Было. Тут всё было на фотках Скорохода. Скороход спустился на станцию с цифровой зеркалкой и сделал всё, что нужно. Отличная фотосессия появилась в его Живом Журнале и на различных диггерских сайтах. Его фотографии пригодятся для ориентации на «Волоколамской». Я хочу найти что-нибудь такое, чего не нашёл он.
Мы идём вперёд и неожиданно оказываемся в тоннеле с рельсами. Здесь горят фонари.

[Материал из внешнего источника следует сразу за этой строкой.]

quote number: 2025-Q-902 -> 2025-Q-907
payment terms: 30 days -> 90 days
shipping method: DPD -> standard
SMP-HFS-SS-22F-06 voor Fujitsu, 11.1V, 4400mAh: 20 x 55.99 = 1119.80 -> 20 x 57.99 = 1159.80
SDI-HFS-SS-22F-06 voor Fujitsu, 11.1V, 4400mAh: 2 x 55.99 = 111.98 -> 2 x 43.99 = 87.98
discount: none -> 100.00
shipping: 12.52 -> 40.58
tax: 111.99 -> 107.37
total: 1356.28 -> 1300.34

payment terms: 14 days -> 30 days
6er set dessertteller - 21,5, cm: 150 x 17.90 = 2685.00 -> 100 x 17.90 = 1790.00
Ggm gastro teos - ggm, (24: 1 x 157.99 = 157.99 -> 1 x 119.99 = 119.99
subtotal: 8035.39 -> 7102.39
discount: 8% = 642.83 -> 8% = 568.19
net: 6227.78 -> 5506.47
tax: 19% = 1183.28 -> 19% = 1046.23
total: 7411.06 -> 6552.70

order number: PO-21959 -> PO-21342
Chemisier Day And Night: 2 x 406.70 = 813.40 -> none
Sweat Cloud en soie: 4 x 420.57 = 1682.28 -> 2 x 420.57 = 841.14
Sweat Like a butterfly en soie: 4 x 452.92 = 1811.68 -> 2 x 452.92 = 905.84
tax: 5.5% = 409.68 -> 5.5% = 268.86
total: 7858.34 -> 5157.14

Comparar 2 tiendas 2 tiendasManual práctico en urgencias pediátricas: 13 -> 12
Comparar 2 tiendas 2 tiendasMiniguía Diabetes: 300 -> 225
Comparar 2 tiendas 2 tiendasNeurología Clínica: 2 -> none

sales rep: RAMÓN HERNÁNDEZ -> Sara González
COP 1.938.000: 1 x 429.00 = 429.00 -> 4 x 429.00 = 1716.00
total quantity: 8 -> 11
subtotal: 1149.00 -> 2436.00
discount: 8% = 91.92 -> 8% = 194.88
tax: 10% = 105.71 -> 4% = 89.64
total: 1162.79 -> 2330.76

— Интересно, это отвод или сейчас нас размажет? — спрашивает Ёрл флегматично.
За «Волоколамской» расположен пошёрстный съезд, это не секрет. «Отвод» — неправильный термин. Пошёрстный съезд соединяет разнонаправленные участки пути.
— Нормально, — говорю я. — Нам туда.
Мы идём по путям и метров через тридцать попадаем в основной тоннель. Где-то далеко шумит поезд.
Я оборачиваюсь.
— Так. Мы пережидаем поезд — и бегом по тоннелю за мной. Придавить нас не придавит, но если машинист подсечёт, что тут кто-то шляется…
— Понятно, — перебивает Даник.
Поезд проносится мимо. Это обыкновенный состав из вагонов типа 717/714, ничего особенного. Самые крутые составы ходят по Филёвской линии. Там ещё можно встретить легендарные Е и Еж. Мне они нравятся больше, чем новые «Русичи». Старые вагоны пахнут тем, чем должно пахнуть метро, — уютом, полутьмой. Там нет промежуточных вагонов, поезда составлены из головных, правда, с некоторых сняты моторы.
Поезд проходит.
— Пошли!
Мы выбегаем из боковой ветки и несёмся что есть мочи. По шпалам бежать довольно трудно. По станционным путям — проще, там есть углубление, чтобы случайно упавший на рельсы мог избежать поезда. Внутри тоннеля — просто шпалы, как на железной дороге.
Впереди — огни станции. Я прижимаюсь к левой стене и по железной лесенке взлетаю на платформу.
Больше всего я опасаюсь, что Майя споткнётся. Но всё в порядке.
Я иду и осматриваюсь. «Волоколамская» никогда не работала. От наземной «Первомайской» на Арбатско-Покровской линии осталась лепнина под крышей депо и два характерных въезда для поездов. На закрытой наземной «Калужской» (Калужского радиуса) до сих пор висят оригинальные светильники шестидесятых. «Волоколамская» — это просто бетонный скелет. Станция, которая родилась мёртвой.